Greg Egan, La Cité des permutants

Laffont (Ailleurs et demain 1996), Livre de Poche 1999.

Greg Egan est un auteur prometteur, mais difficile, qui a renouvelé la hard science en se spécialisant dans les technologies informatiques. Dans ses nouvelles et romans, les personnages d'Egan foisonnent de greffes et d'implants. Egan insiste dans ce récit sur ce qui forme l'essentiel de sa pensée : seul ce qui est pensé existe. L'homme étant le plus avancé des êtres intelligents, cette assertion équivaut, en toute logique, à en faire l'homme l'égal de Dieu de par ses créations.
En 2045, les ressources de la réalité virtuelle permettent de survivre à sa propre mort physique grâce aux immenses progrès de l'informatique. La puissance de calcul des machines a augmenté considérablement, et il est devenu possible de produire des simulations très détaillées du cerveau et du corps humain. La technologie de balayage des données du cerveau s'est en effet perfectionnée à tel point qu'il est devenu possible de télécharger la copie du cerveau ainsi mémorisée, sa configuration neuronale, dans un environnement virtuel. Ceux qui en ont les moyens financiers peuvent décider de se faire une copie informatique, copie qui sera injectée dans un monde virtuel, Permutation City. Dans les deux cas, l'homme qui se fait scanner, copier et coller, se retrouve avec deux Moi, l'un organique, l'autre numérique.

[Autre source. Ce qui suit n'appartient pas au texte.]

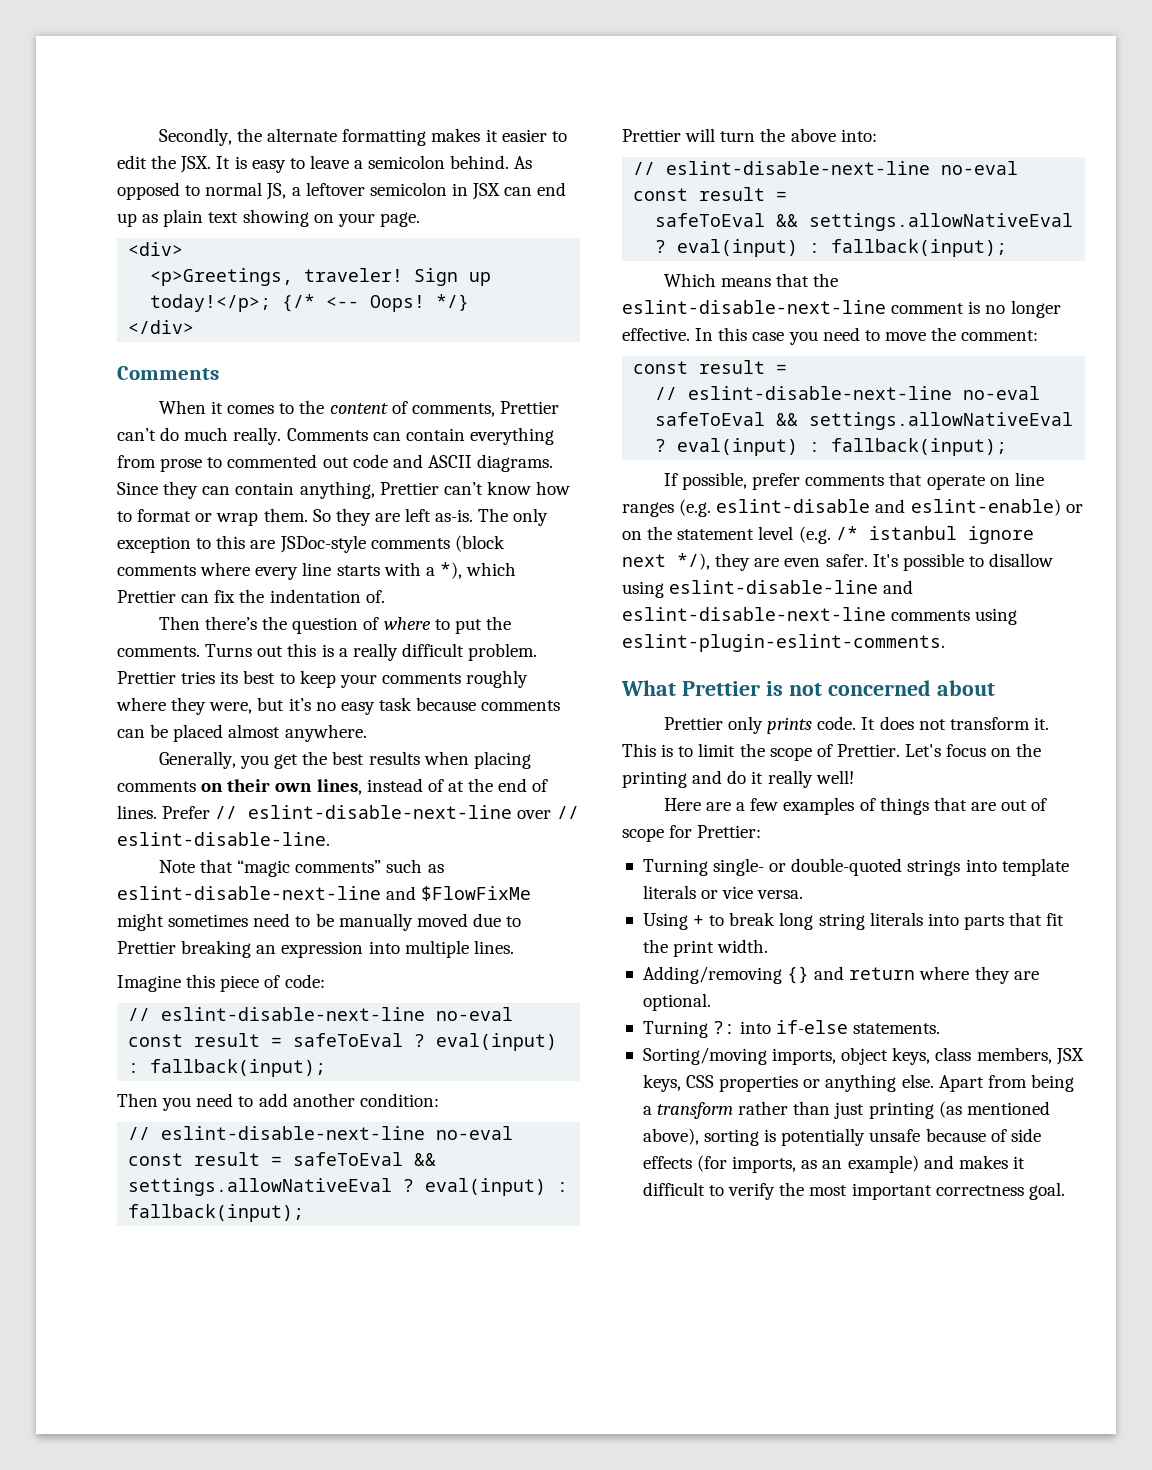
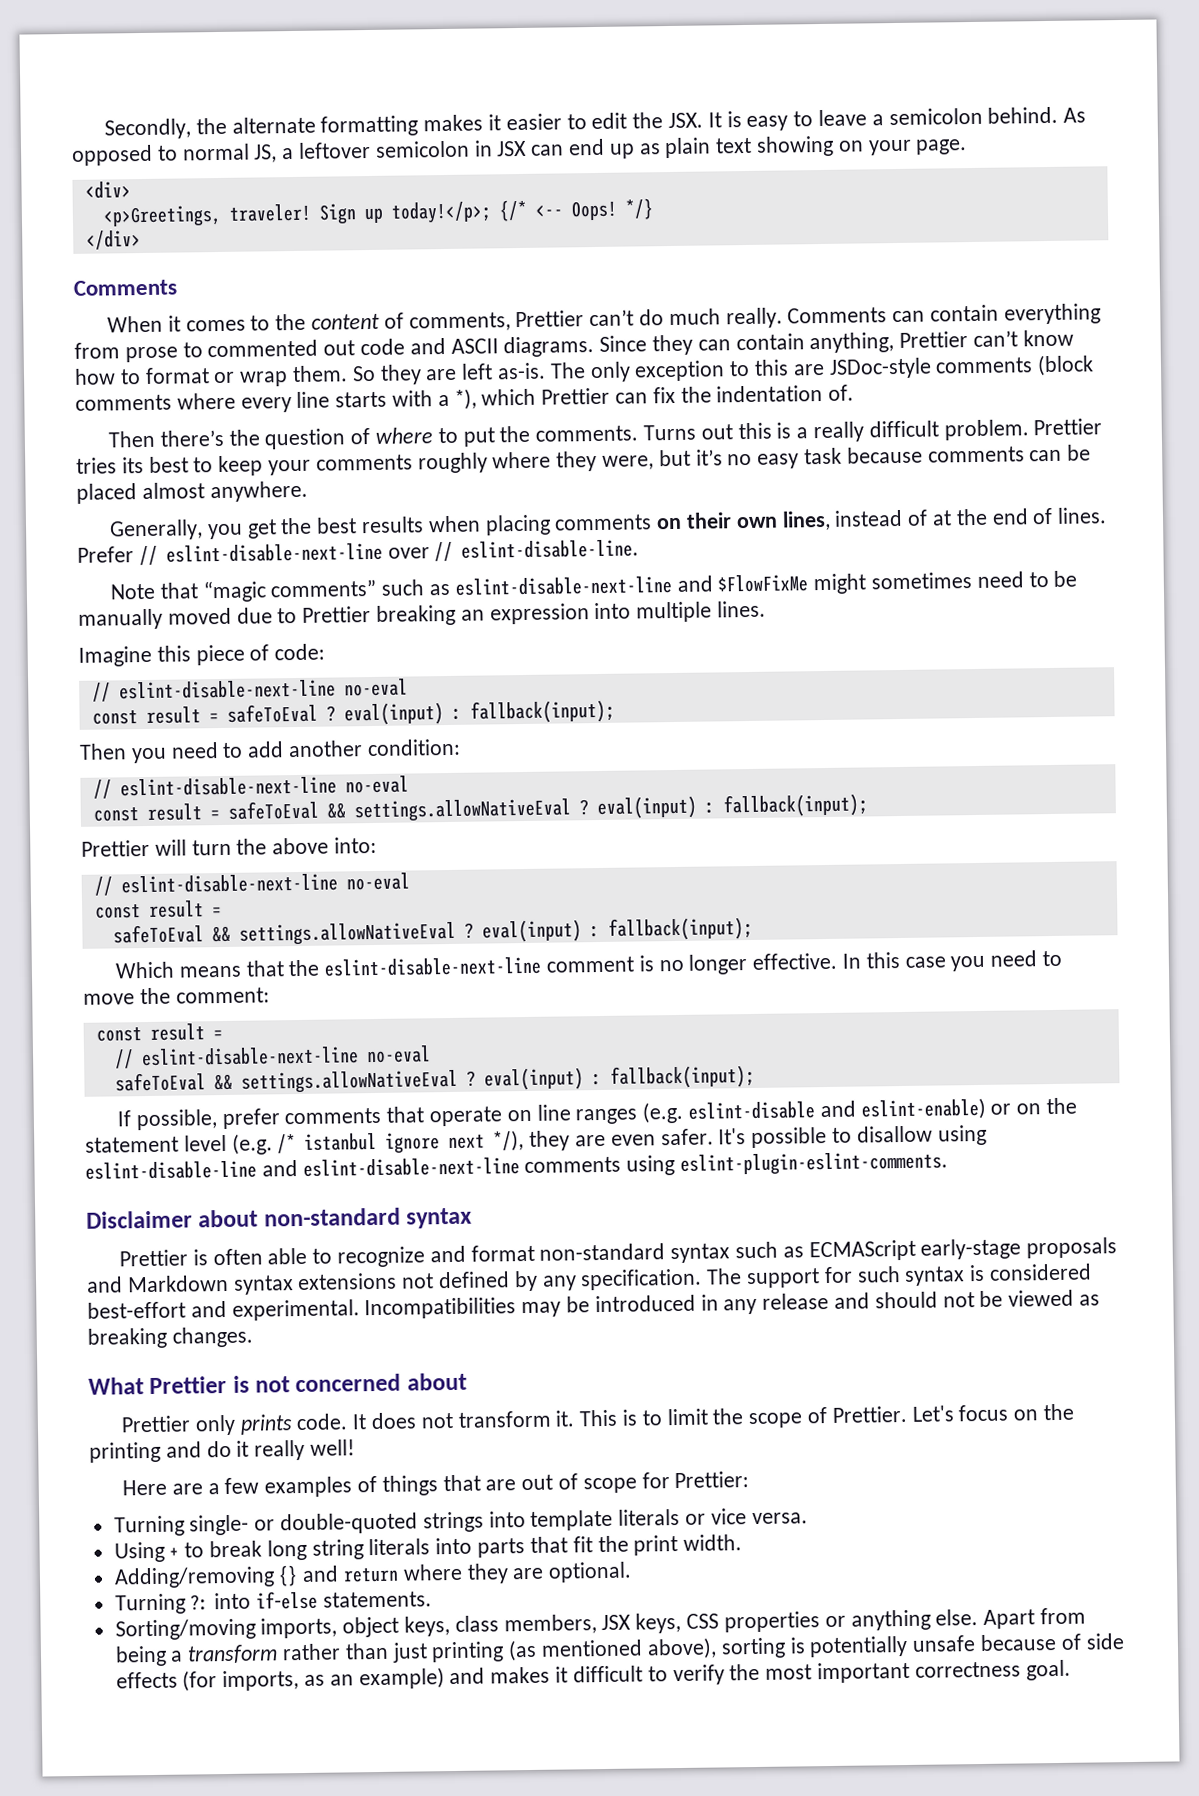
(945, 643) none -> [86,1207,473,1229] [118,1237,1118,1268] [86,1263,1093,1295] [87,1289,1101,1321] [87,1326,253,1349] // Disclaimer about non-standard syntax // Prettier is often able to recognize and format non-standard syntax such as ECMAScript early-stage proposals and Markdown syntax extensions not defined by any specification. The support for such syntax is considered best-effort and experimental. Incompatibilities may be introduced in any release and should not be viewed as breaking changes.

Le lecteur risque d'être désorienté par ce monde en rupture qui pose des problèmes d'identité, avec de multiples questions nouvelles (que devient, dans cette perspective, l'objectivité du réel à laquelle il est habitué?). Qu'est au juste l'homme? Pour faire quoi? Egan se révèle proche de P.K. Dick et comme lui propose un réel qui ne peut être que subjectif. Dès lors, les problèmes posés sont nombreux et ne sont pas tous résolus par la législation de la société du moment. La copie est-elle un être humain? Ce clonage virtuel est-il bien fondé? Jusqu'à quel nombre peut-on multiplier les individualités? L'opération "copier-coller" peut s'accompagner d'une autre : "supprimer" : les personnages, une fois copiés, sont-ils obligés de laisser vivre l'original ou peuvent-ils le détruire, le tuer dans son existence virtuelle? Des oeuvres d'Egan suggèrent que notre monde n'est qu'un état parmi les possibles.
La Cité des Permutants va plus loin et propose l'idée d'un univers subjectif et immatériel, sans base réelle

Brillant chercheur en informatique, Paul Durham sait créer des copies numériques de lui-même et d'autres, suffisamment fortunés pour couvrir ses frais. Il crée la cité des Permutants, qui met la possibilité de se survivre à la disposition d'une dizaine de nababs tentés par l'immortalité. Les milliardaires immortels seront en fait leurs copies numérisées, vivant en simulation une réalité virtuelle sur mesure semblable à un univers réel, rendu par les possibilités de calculs d'un méta ordinateur. Le problème est que, numérisés, certains milliardaires acceptent mal leur condition. Par exemple l'un d'entre eux n'assume pas la culpabilité d'un acte accompli alors qu'il était vivant et se demande comment comment y remédier.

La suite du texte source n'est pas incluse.